Yiddish

February 12, 2014

Literally, “Jewish;” a Pseudo-Language based on German, with many Hebraisms, including Hebrew words, phrases, interjections (such as “Oy Vey!”) and untranslatable manners of expression, inter-mixed to create a kind of uniquely Jewish language. In addition to the German, which is the base language, there are traces of Russian, Polish, Hungarian, Rumanian and just about all of the Northern and Western European languages spoken by the Peoples with whom the Jews lived during one thousand years, more-or-less, of their European “Galut,” or Exile.

Yiddish is not the first Jewish Pseudo-Language. Mainly in the Plain of Spain (get the “My Fair Lady” reference – Ha! Ha!), the Jewish People created “Ladino,” a different form of “Yiddish” developed with a similar admixture of Hebraisms into the base language of Spanish.

Aramaic as well, the language of the Babylonian Talmud, is a form of “Yiddish,” with a heavy admixture of Hebraisms into the similar Semitic language spoken in Babylonia.
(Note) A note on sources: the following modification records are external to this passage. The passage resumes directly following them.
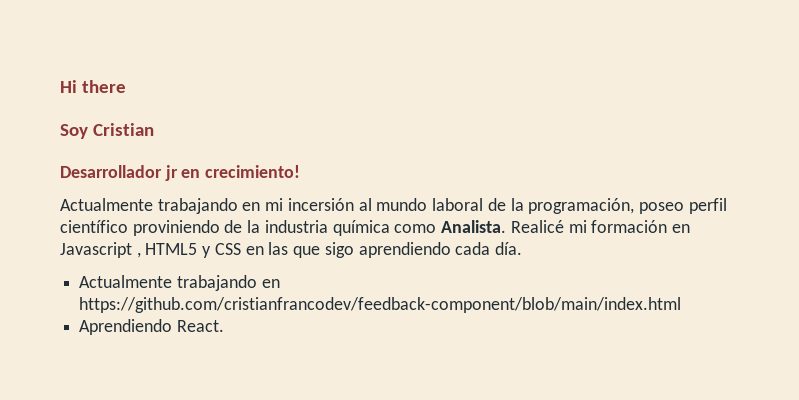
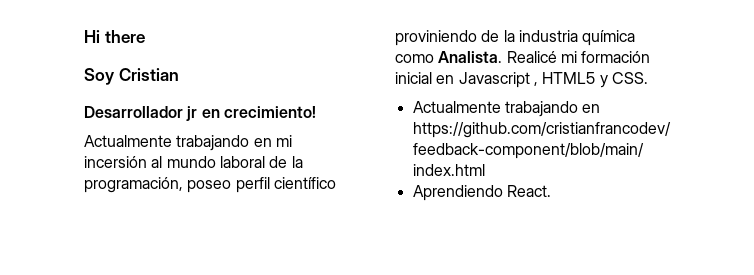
- Realicé mi formación en Javascript , HTML5 y CSS en las que sigo aprendiendo cada día.
+ Realicé mi formación inicial en Javascript , HTML5 y CSS.

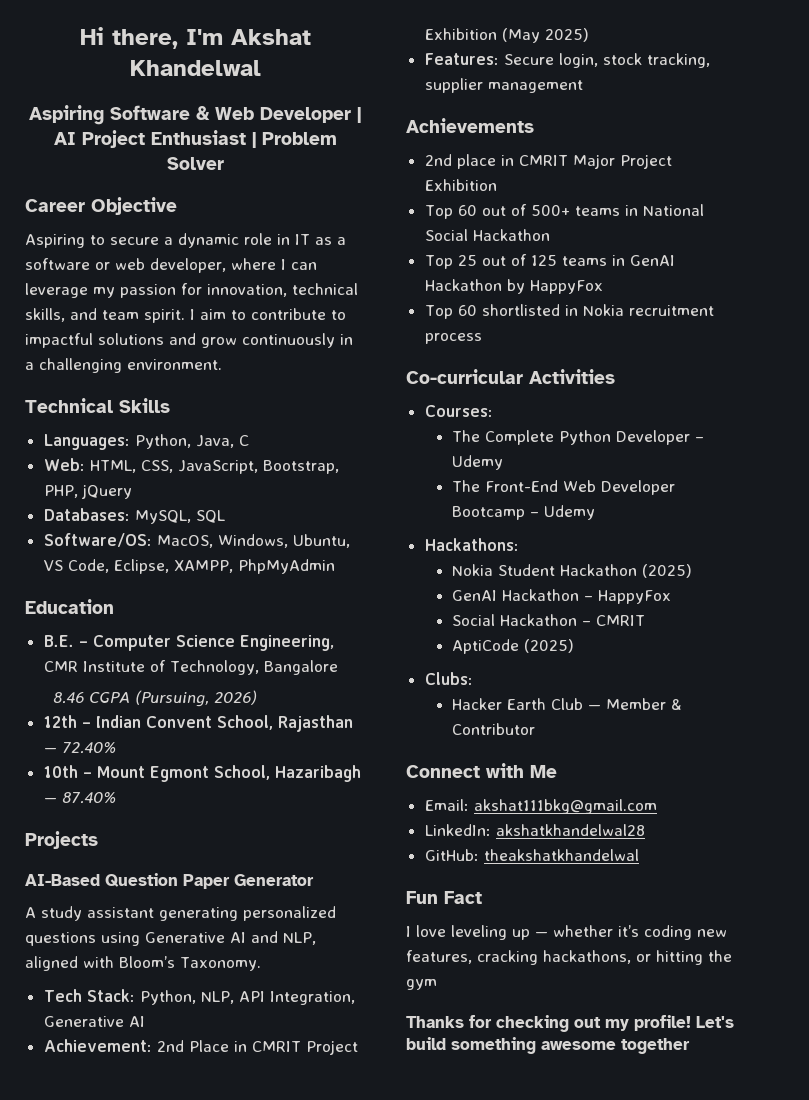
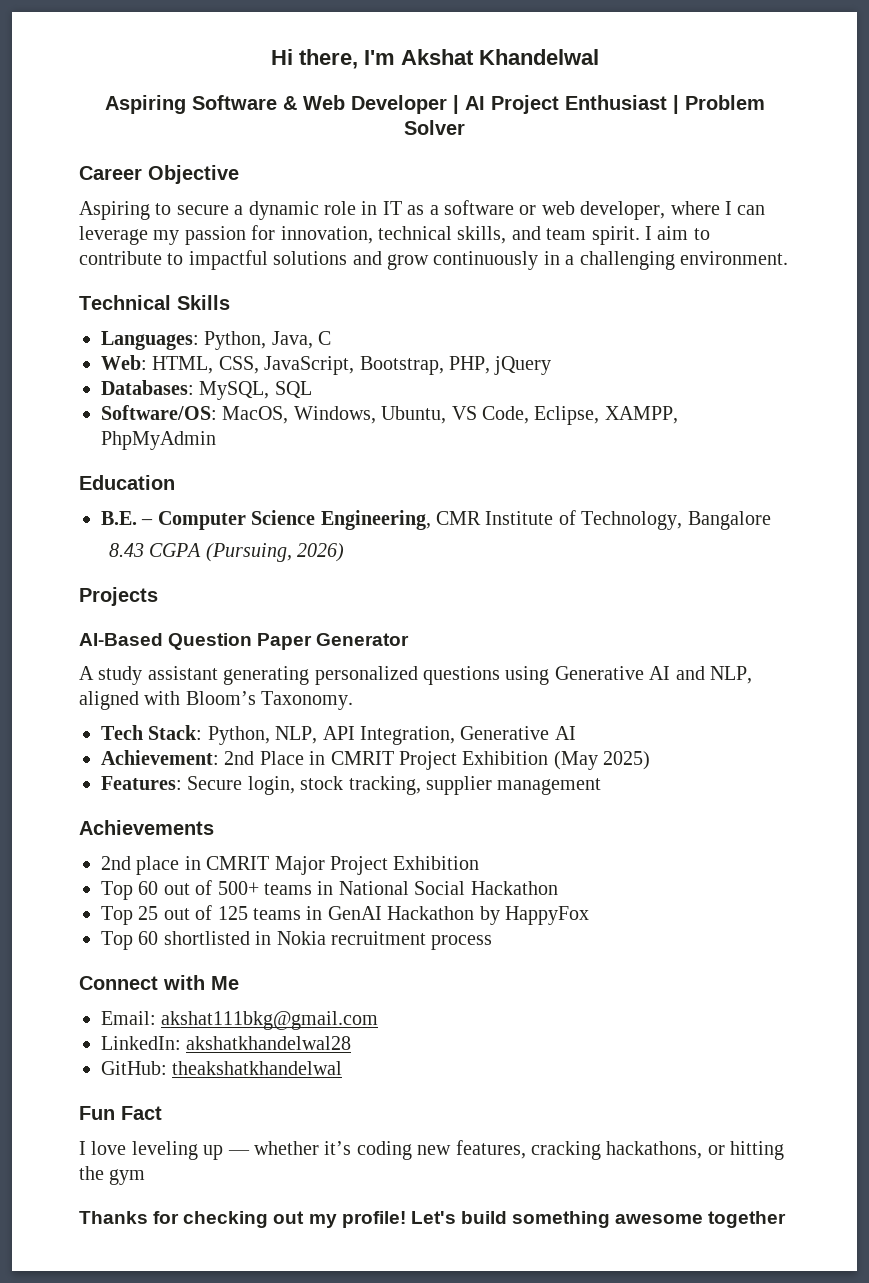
- 8.46 CGPA (Pursuing, 2026)
+ 8.43 CGPA (Pursuing, 2026)
- 12th – Indian Convent School, Rajasthan — 72.40%
- 10th – Mount Egmont School, Hazaribagh — 87.40%
- Co-curricular Activities
- Courses:
- The Complete Python Developer – Udemy
- The Front-End Web Developer Bootcamp – Udemy
- Hackathons:
- Nokia Student Hackathon (2025)
- GenAI Hackathon – HappyFox
- Social Hackathon – CMRIT
- AptiCode (2025)
- Clubs:
- Hacker Earth Club — Member & Contributor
While it has been abandoned by large circles of Modern Jews in favor of “Ivrit, the Hebrew Language,” the Classical Language of the Jewish People, and the language adopted officially by the State of Israel, it is maintained and spoken by equally large circles of Modern Jews, mainly of Chassidic Communities. They are waging a strong battle against the corrosive influences of Western Culture, outside and inside of Israel, and they reject certain aspects of the Modern State of Israel.